Could you reproduce every record below exactly, excluding all pictures?
++++++++++
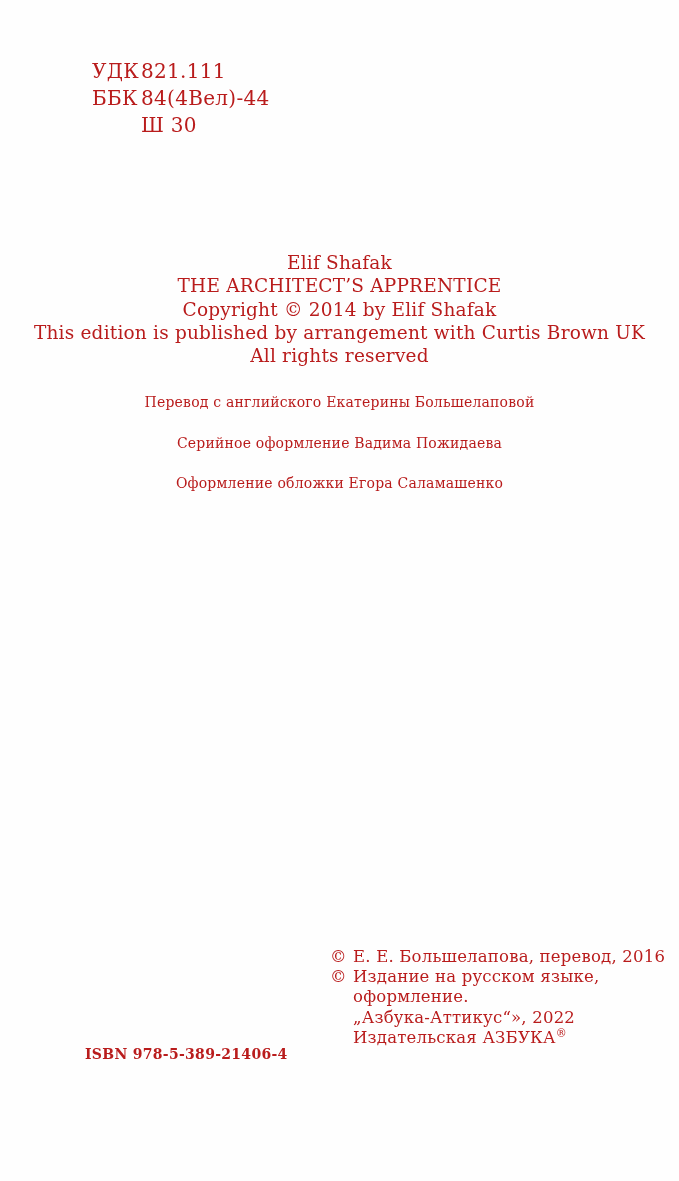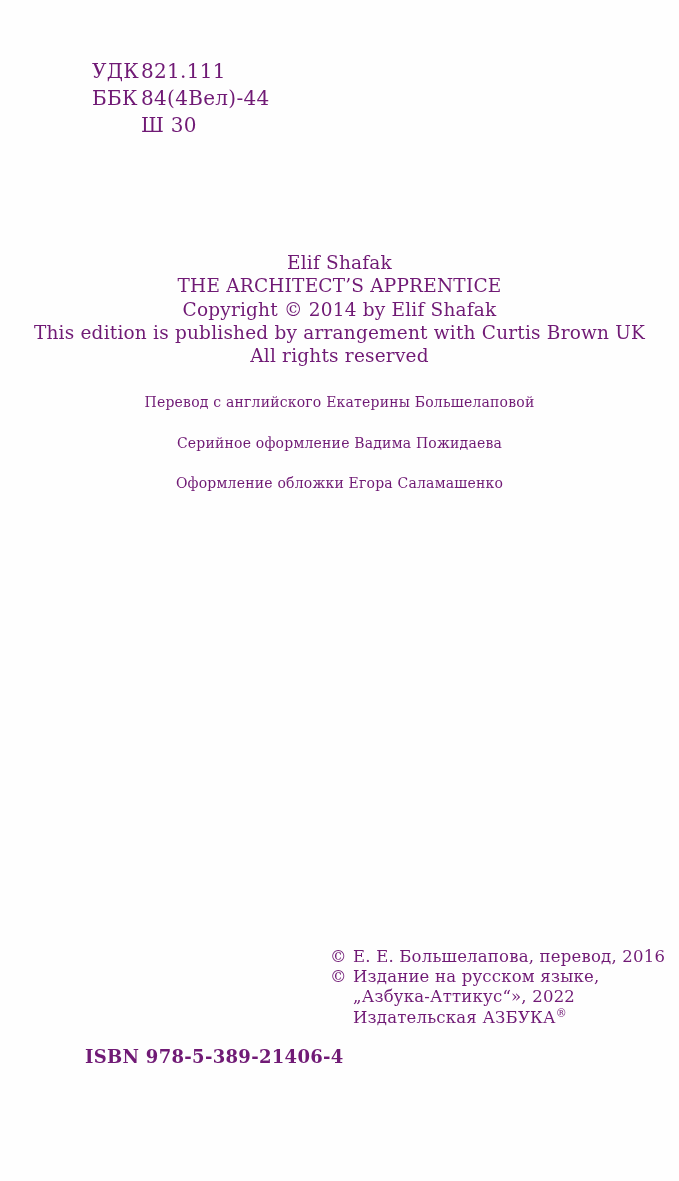--- a/index.html
+++ b/index.html
@@ -12,7 +12,7 @@
     width: 679px;
     height: 1181px;
     background: #fefefe;
-    color: #701a75;
+    color: #b91c1c;
     font-family: "DejaVu Serif", "Liberation Serif", serif;
     overflow: hidden;
   }

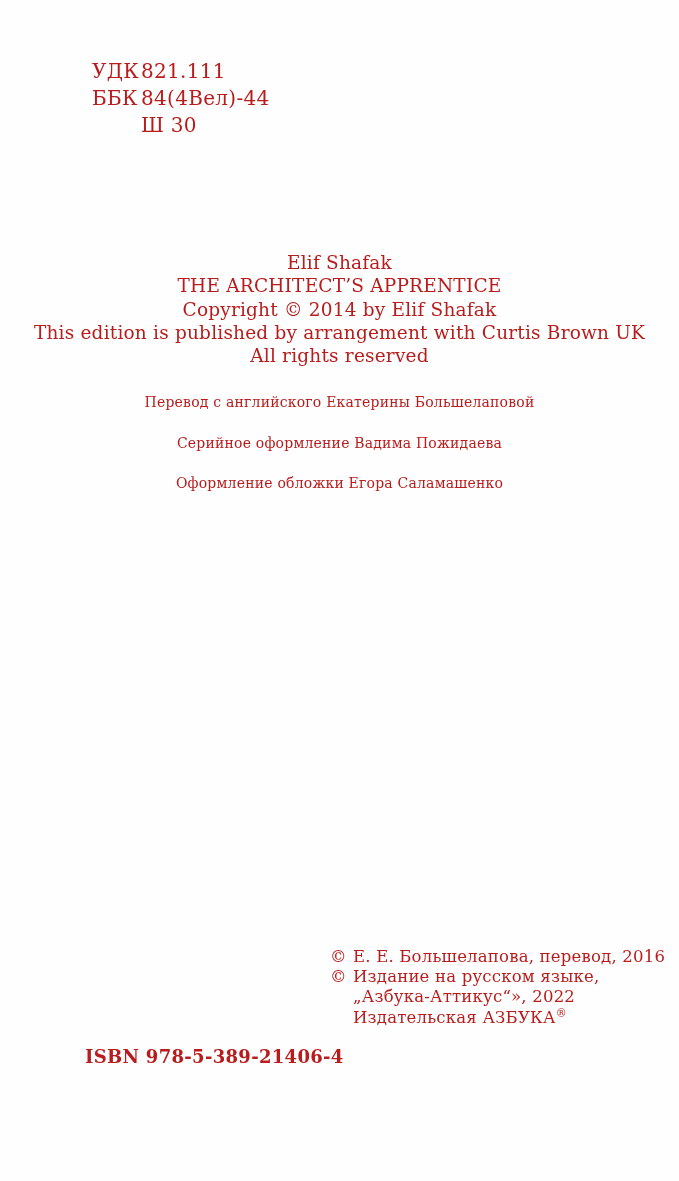--- a/index.html
+++ b/index.html
@@ -136,6 +136,7 @@
       <span class="sym">©</span>
       <div class="entry-lines">
         <div>Издание на русском языке,</div>
+        <div>оформление.</div>
         <div>„Азбука-Аттикус“», 2022</div>
         <div><span>Издательская АЗБУКА</span><sup>®</sup></div>
       </div>

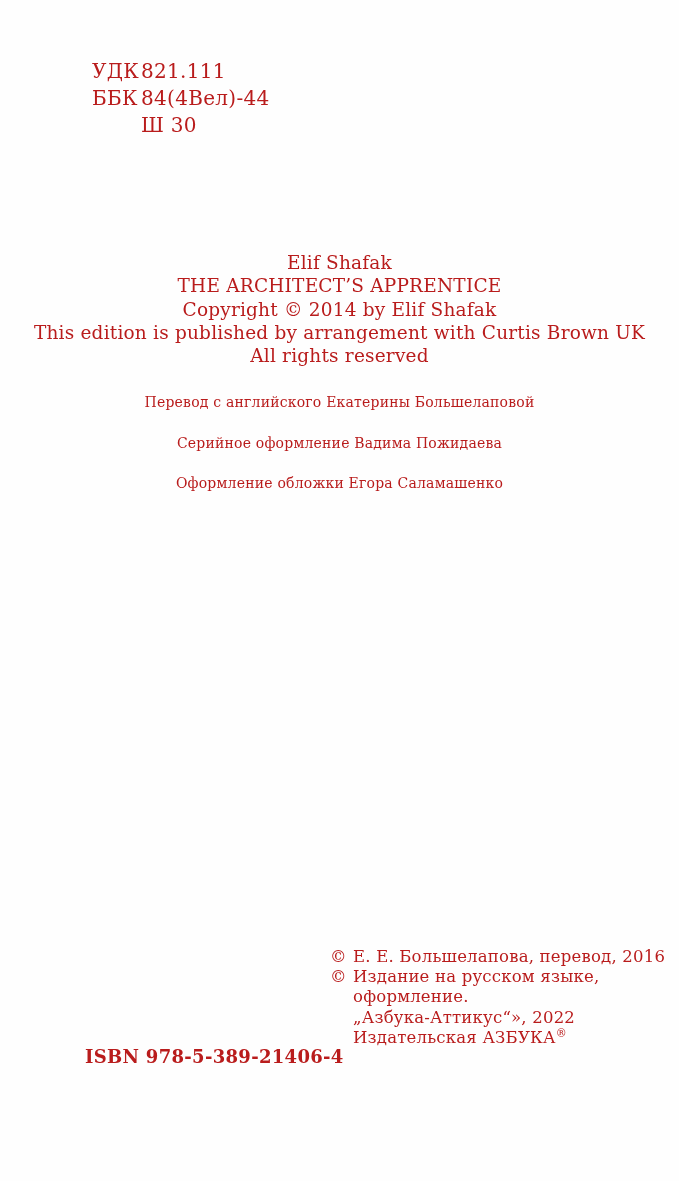--- a/index.html
+++ b/index.html
@@ -88,7 +88,7 @@
     position: absolute;
     left: 85px;
     top: 1046px;
-    font-size: 18px;
+    font-size: 14px;
     font-weight: bold;
     letter-spacing: 0.3px;
     white-space: nowrap;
++++++++++
→ **Response area**
--- a/index.html
+++ b/index.html
@@ -12,7 +12,7 @@
     width: 679px;
     height: 1181px;
     background: #fefefe;
-    color: #701a75;
+    color: #b91c1c;
     font-family: "DejaVu Serif", "Liberation Serif", serif;
     overflow: hidden;
   }

--- a/index.html
+++ b/index.html
@@ -136,6 +136,7 @@
       <span class="sym">©</span>
       <div class="entry-lines">
         <div>Издание на русском языке,</div>
+        <div>оформление.</div>
         <div>„Азбука-Аттикус“», 2022</div>
         <div><span>Издательская АЗБУКА</span><sup>®</sup></div>
       </div>

--- a/index.html
+++ b/index.html
@@ -88,7 +88,7 @@
     position: absolute;
     left: 85px;
     top: 1046px;
-    font-size: 18px;
+    font-size: 14px;
     font-weight: bold;
     letter-spacing: 0.3px;
     white-space: nowrap;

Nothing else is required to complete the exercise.